Examples provided of conduct that may violate the UDAAP prohibition include:

  • Failing to disclose the prices of all available pay-by-phone services when different options carry materially different fees.  According to the CFPB, while many companies disclose in periodic billing statements or elsewhere that a transaction fee may apply to various payment methods, they do not disclose the fee amounts and instead depend on phone representatives to do so.  The CFPB observes that phone representatives risk engaging in an unfair practice by only revealing higher-cost options or failing to inform consumers of material price differences between available options.
  • Misrepresenting the available payment options or that a fee is required to pay by phone.  The CFPB observes that some companies charge a fee for expedited phone payments but also offer no-fee phone payment options that post a payment after a processing delay.  According to the CFPB, some of such companies offer their fee-based expedited payment option as their default pay-by-phone option, with the result that consumers could be misled to believe that a fee is always required to pay by phone and cause consumers to be charged for expedited payment even if such consumers did not need to post a payment on the same day.
  • Failing to disclose that a pay-by-phone fee would be added to a payment.  According to the CFPB, a company may risk engaging in a deceptive act or practice by failing to disclose that a pay-by-phone fee will be charged in addition to a consumer’s otherwise applicable payment amount and indicating that only the otherwise applicable payment amount will be charged.  In the CFPB’s view, such conduct may create the misimpression that no pay-by-phone fee is charged.

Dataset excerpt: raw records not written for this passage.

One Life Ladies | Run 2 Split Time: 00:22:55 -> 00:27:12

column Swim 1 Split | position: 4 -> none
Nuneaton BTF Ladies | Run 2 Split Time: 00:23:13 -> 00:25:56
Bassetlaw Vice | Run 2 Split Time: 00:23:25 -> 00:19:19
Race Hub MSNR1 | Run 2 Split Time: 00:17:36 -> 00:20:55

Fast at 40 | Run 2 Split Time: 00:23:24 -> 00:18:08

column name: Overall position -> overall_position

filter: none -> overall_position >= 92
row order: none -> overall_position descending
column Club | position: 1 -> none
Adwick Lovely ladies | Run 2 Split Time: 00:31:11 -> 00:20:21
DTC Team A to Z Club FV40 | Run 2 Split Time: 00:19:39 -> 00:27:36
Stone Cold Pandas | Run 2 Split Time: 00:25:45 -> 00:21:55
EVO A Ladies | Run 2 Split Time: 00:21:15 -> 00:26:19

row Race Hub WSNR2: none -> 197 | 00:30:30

  • Failing to adequately monitor employees or oversee service providers. The CFPB observes that although a company may have policies and procedures requiring phone representatives to disclose all available pay-by-phone options and fees, deviations from call scripts may cause phone representatives to misrepresent available options and fees.  According to the CFPB, companies can reduce the risk of misrepresentations through adequate monitoring and references its November 2016 compliance bulletin (2016-03) on production incentives.  The CFPB suggests that companies should consider the impact of incentives for employees and service providers may have on compliance risks relating to potential UDAAP violations.

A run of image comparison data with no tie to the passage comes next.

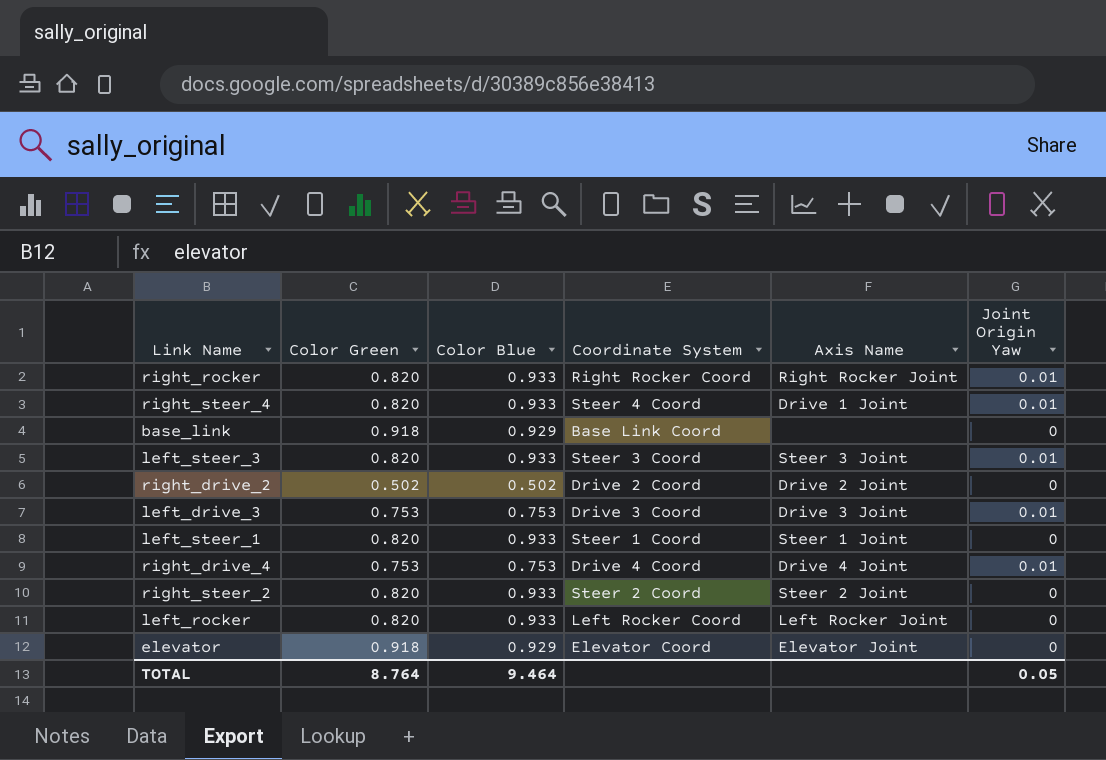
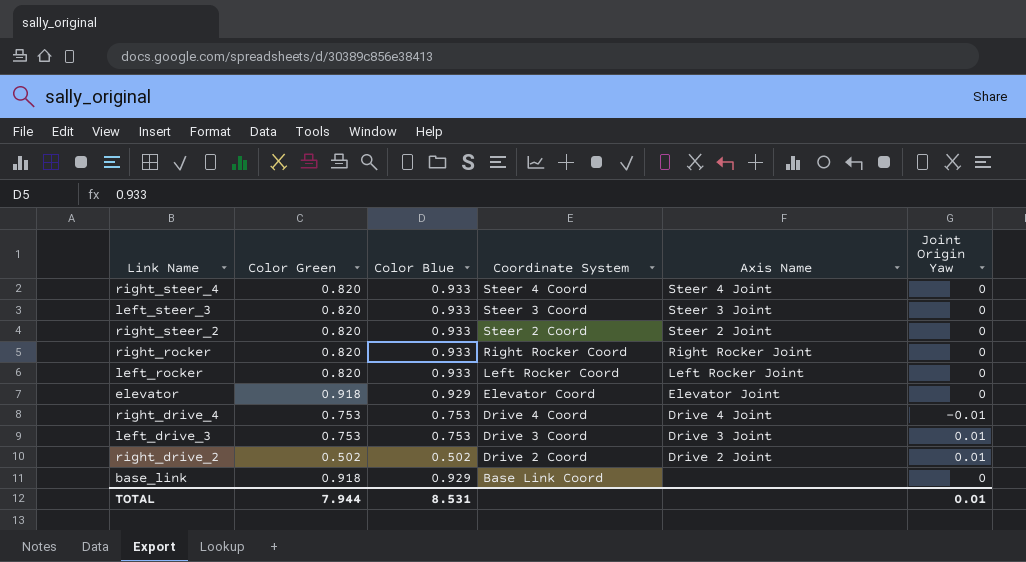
row order: none -> Coordinate System descending
row left_steer_1: 0.820 | 0.933 | Steer 1 Coord | Steer 1 Joint | 0 -> none
right_steer_4 | Axis Name: Drive 1 Joint -> Steer 4 Joint
right_steer_4 | Joint Origin Yaw: 0.01 -> 0
left_steer_3 | Joint Origin Yaw: 0.01 -> 0
right_rocker | Joint Origin Yaw: 0.01 -> 0
right_drive_4 | Joint Origin Yaw: 0.01 -> -0.01
right_drive_2 | Joint Origin Yaw: 0 -> 0.01
TOTAL | Color Green: 8.764 -> 7.944
TOTAL | Color Blue: 9.464 -> 8.531
TOTAL | Joint Origin Yaw: 0.05 -> 0.01

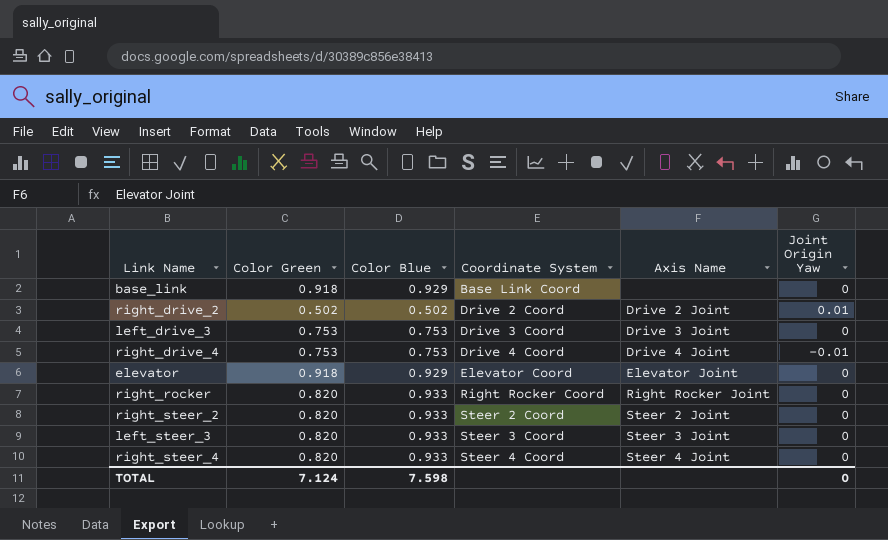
row order: Coordinate System descending -> Coordinate System ascending
row left_rocker: 0.820 | 0.933 | Left Rocker Coord | Left Rocker Joint | 0 -> none
left_drive_3 | Joint Origin Yaw: 0.01 -> 0
TOTAL | Color Green: 7.944 -> 7.124
TOTAL | Color Blue: 8.531 -> 7.598
TOTAL | Joint Origin Yaw: 0.01 -> 0

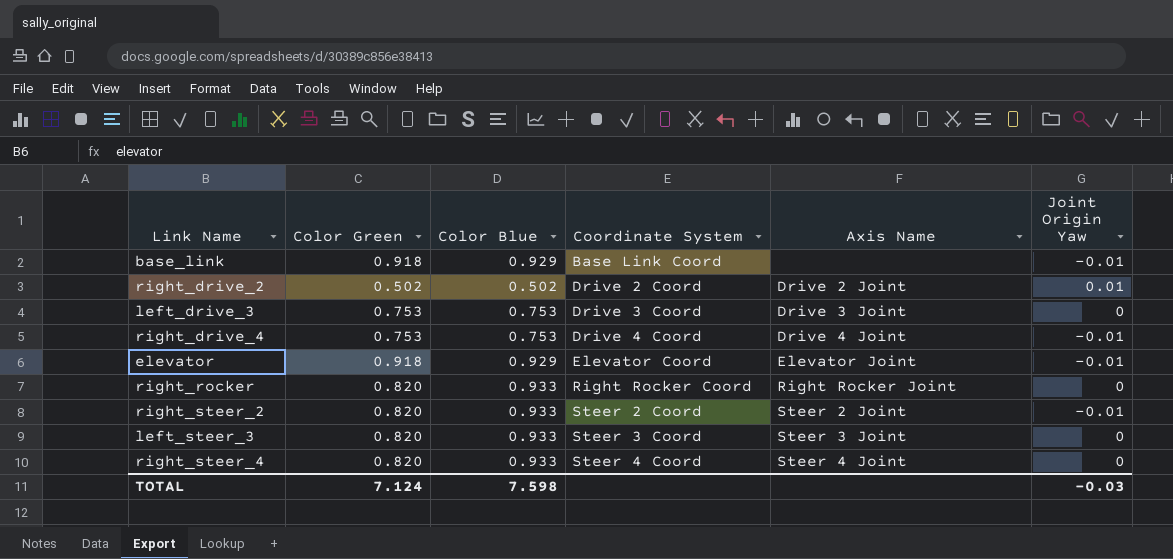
base_link | Joint Origin Yaw: 0 -> -0.01
elevator | Joint Origin Yaw: 0 -> -0.01
right_steer_2 | Joint Origin Yaw: 0 -> -0.01
TOTAL | Joint Origin Yaw: 0 -> -0.03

Examples of conduct that may violate the FDCPA:

  • The CFPB notes the FDCPA prohibition on the collection of any amount by a debt collector unless such amount is expressly authorized by the agreement creating the debt or permitted by law.  The CFPB states that its examiners found that one or more mortgage servicers meeting the FDCPA “debt collector” definition violated the FDCPA by charging fees for taking mortgage payments by phone to borrowers whose mortgage instruments did not expressly authorize such fees and who resided in states where applicable law did not expressly permit collection of such fees.

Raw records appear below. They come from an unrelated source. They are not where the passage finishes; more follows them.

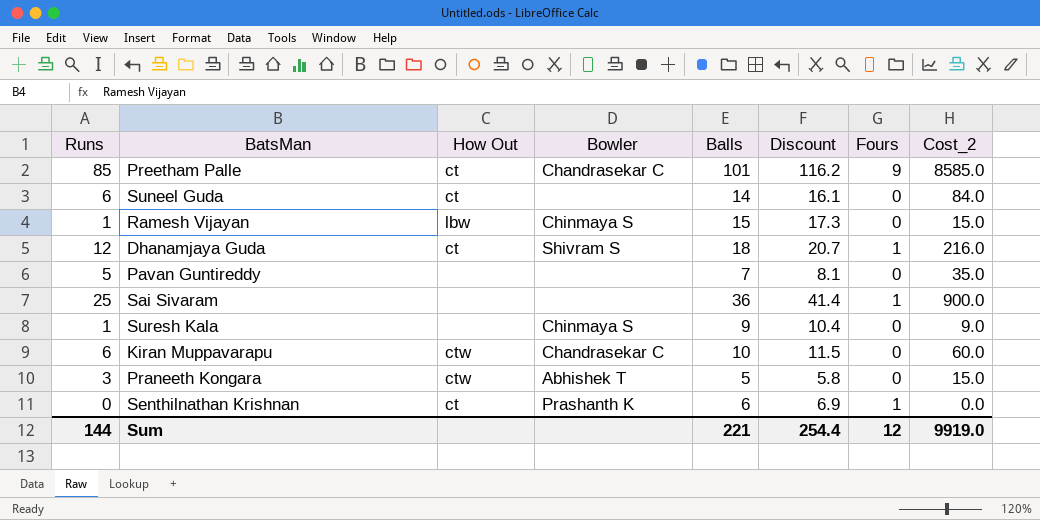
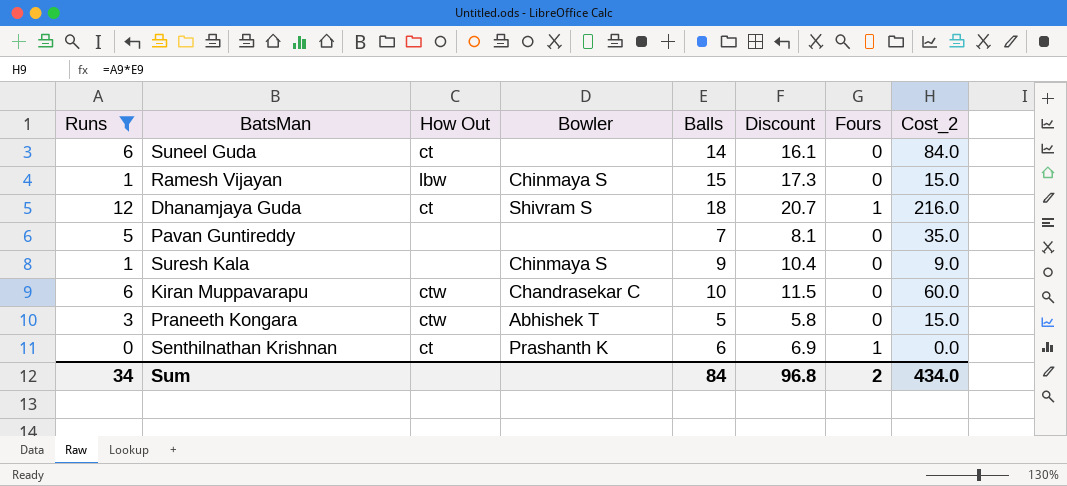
filter: none -> Runs <= 12
Sum | Runs: 144 -> 34
Sum | Balls: 221 -> 84
Sum | Discount: 254.4 -> 96.8
Sum | Fours: 12 -> 2
Sum | Cost_2: 9919.0 -> 434.0

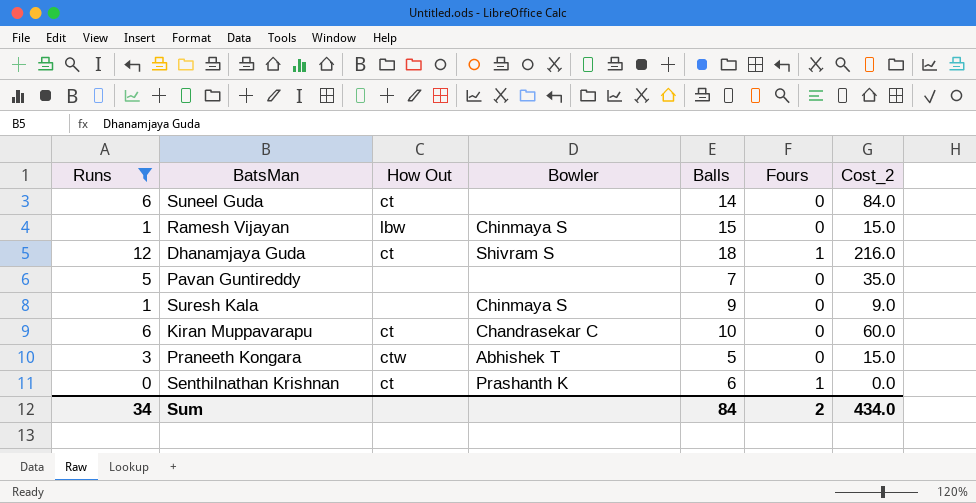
column Discount | formula: [Balls] * 1.15 -> none
Kiran Muppavarapu | How Out: ctw -> ct

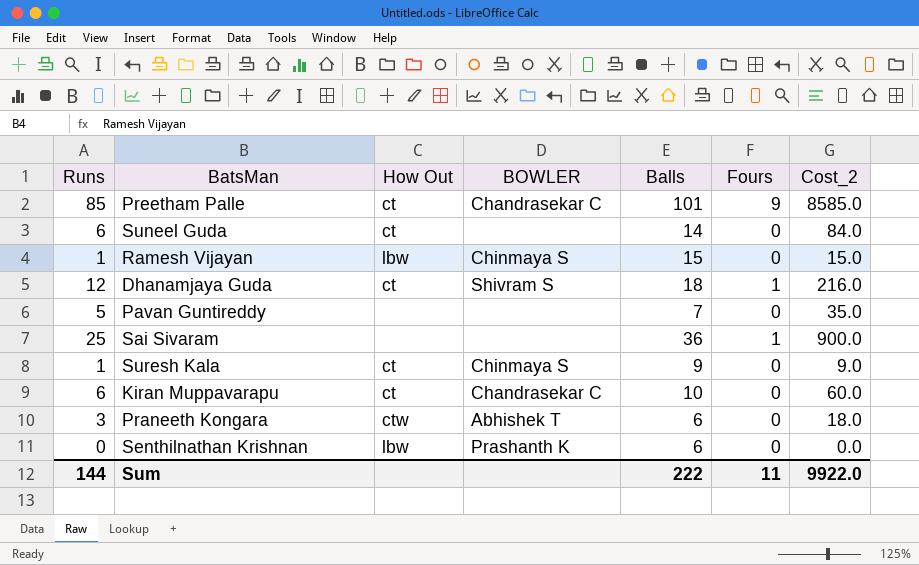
filter: Runs <= 12 -> none
column name: Bowler -> BOWLER
Suresh Kala | How Out: none -> ct
Praneeth Kongara | Balls: 5 -> 6
Praneeth Kongara | Cost_2: 15.0 -> 18.0
Senthilnathan Krishnan | How Out: ct -> lbw
Senthilnathan Krishnan | Fours: 1 -> 0
Sum | Runs: 34 -> 144
Sum | Balls: 84 -> 222
Sum | Fours: 2 -> 11
Sum | Cost_2: 434.0 -> 9922.0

The guidance indicates that the CFPB expects companies to review their practices on charging pay-by-phone fees for potential risks of UDAAP or FDCPA violations and provides suggestions for companies to consider in assessing whether their practices present a risk of constituting a UDAAP or FDCPA violation.  It also advises companies to consider whether production incentive programs create incentives to steer consumers to certain payment options or avoid disclosures.  According to the CFPB, such incentives could enhance the potential risk of UDAAPs if they reward employees or service providers based on consumers using a higher-cost pay-by-phone option or based on the number of daily calls completed.